(Beginning of PROVIDED DATA)
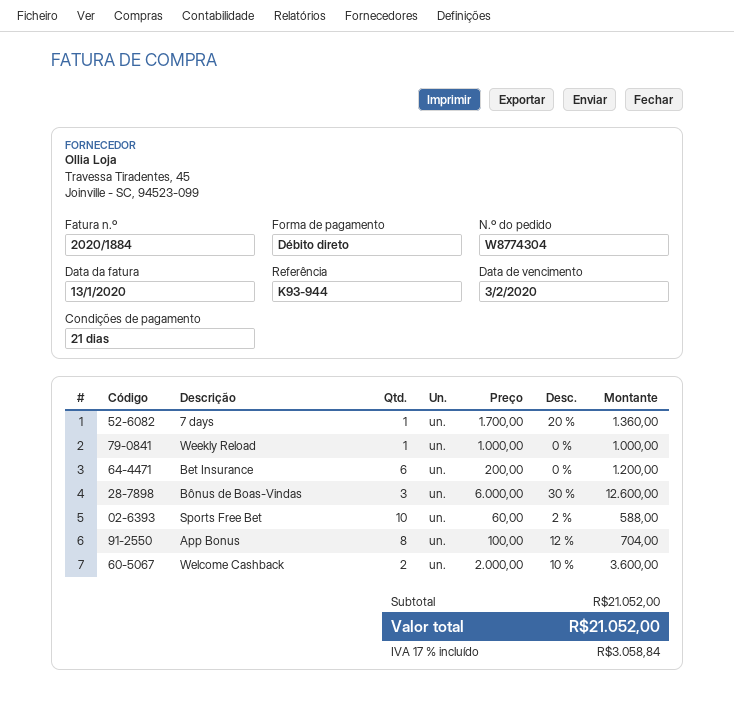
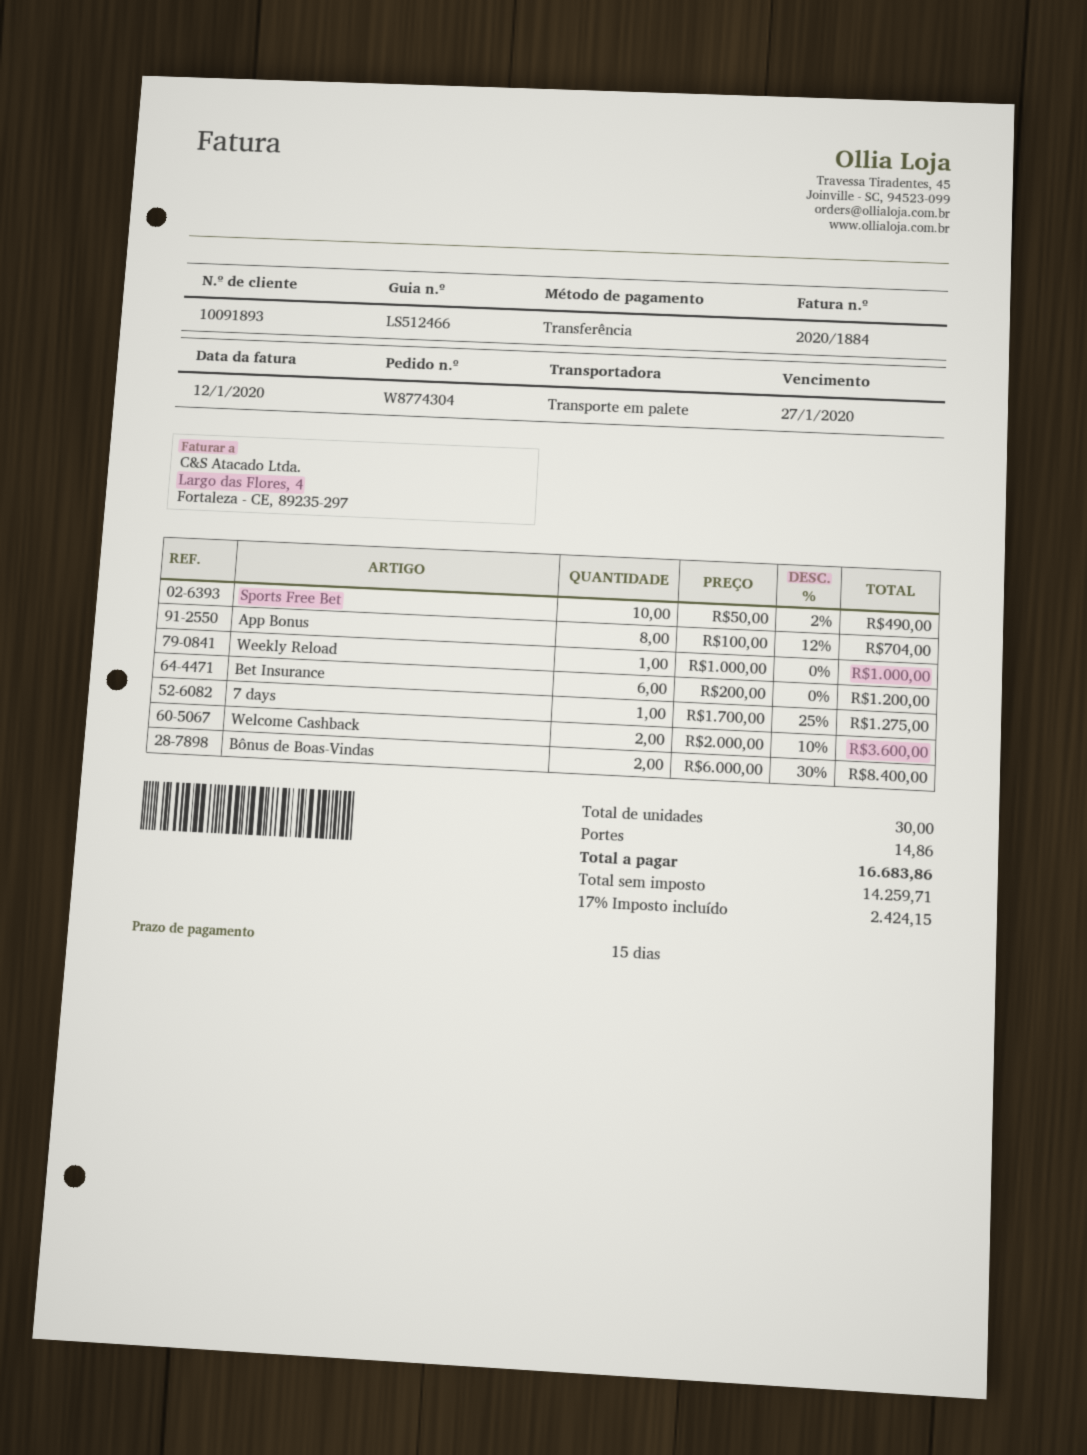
invoice date: 2020-01-13 -> 2020-01-12
payment terms: 21 days -> 15 days
due date: 2020-02-03 -> 2020-01-27
payment method: direct debit -> bank transfer
7 days: 1 x 1700.00 - 20% = 1360.00 -> 1 x 1700.00 - 25% = 1275.00
Bônus de Boas-Vindas: 3 x 6000.00 - 30% = 12600.00 -> 2 x 6000.00 - 30% = 8400.00
Sports Free Bet: 10 x 60.00 - 2% = 588.00 -> 10 x 50.00 - 2% = 490.00
shipping: none -> 14.86
tax: 17% = 3058.84 -> 17% = 2424.15
total: 21052.00 -> 16683.86

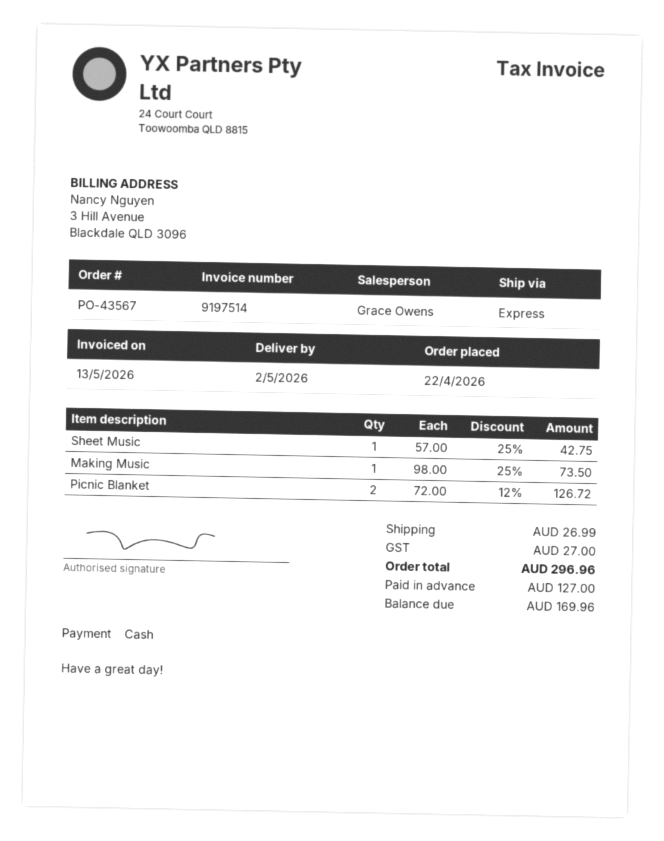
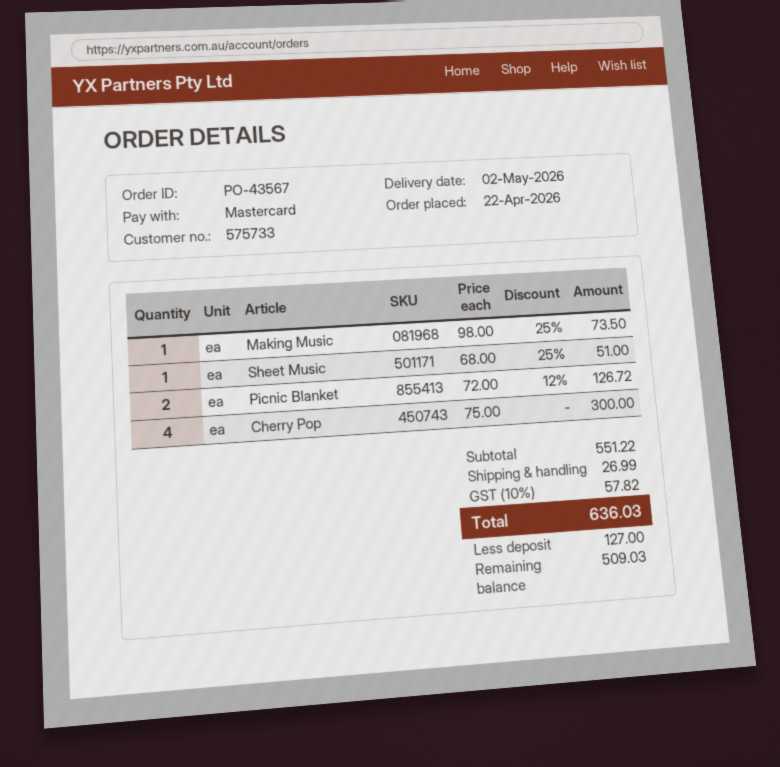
payment method: cash -> Mastercard
Sheet Music: 1 x 57.00 - 25% = 42.75 -> 1 x 68.00 - 25% = 51.00
Cherry Pop: none -> 4 x 75.00 = 300.00
tax: 27.00 -> 57.82
total: 296.96 -> 636.03
balance: 169.96 -> 509.03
(End of PROVIDED DATA)
*WHAT TO DO*. Return every line above where "method" appears.

*RESPONSE TO THE EXERCISE*.
payment method: direct debit -> bank transfer
payment method: cash -> Mastercard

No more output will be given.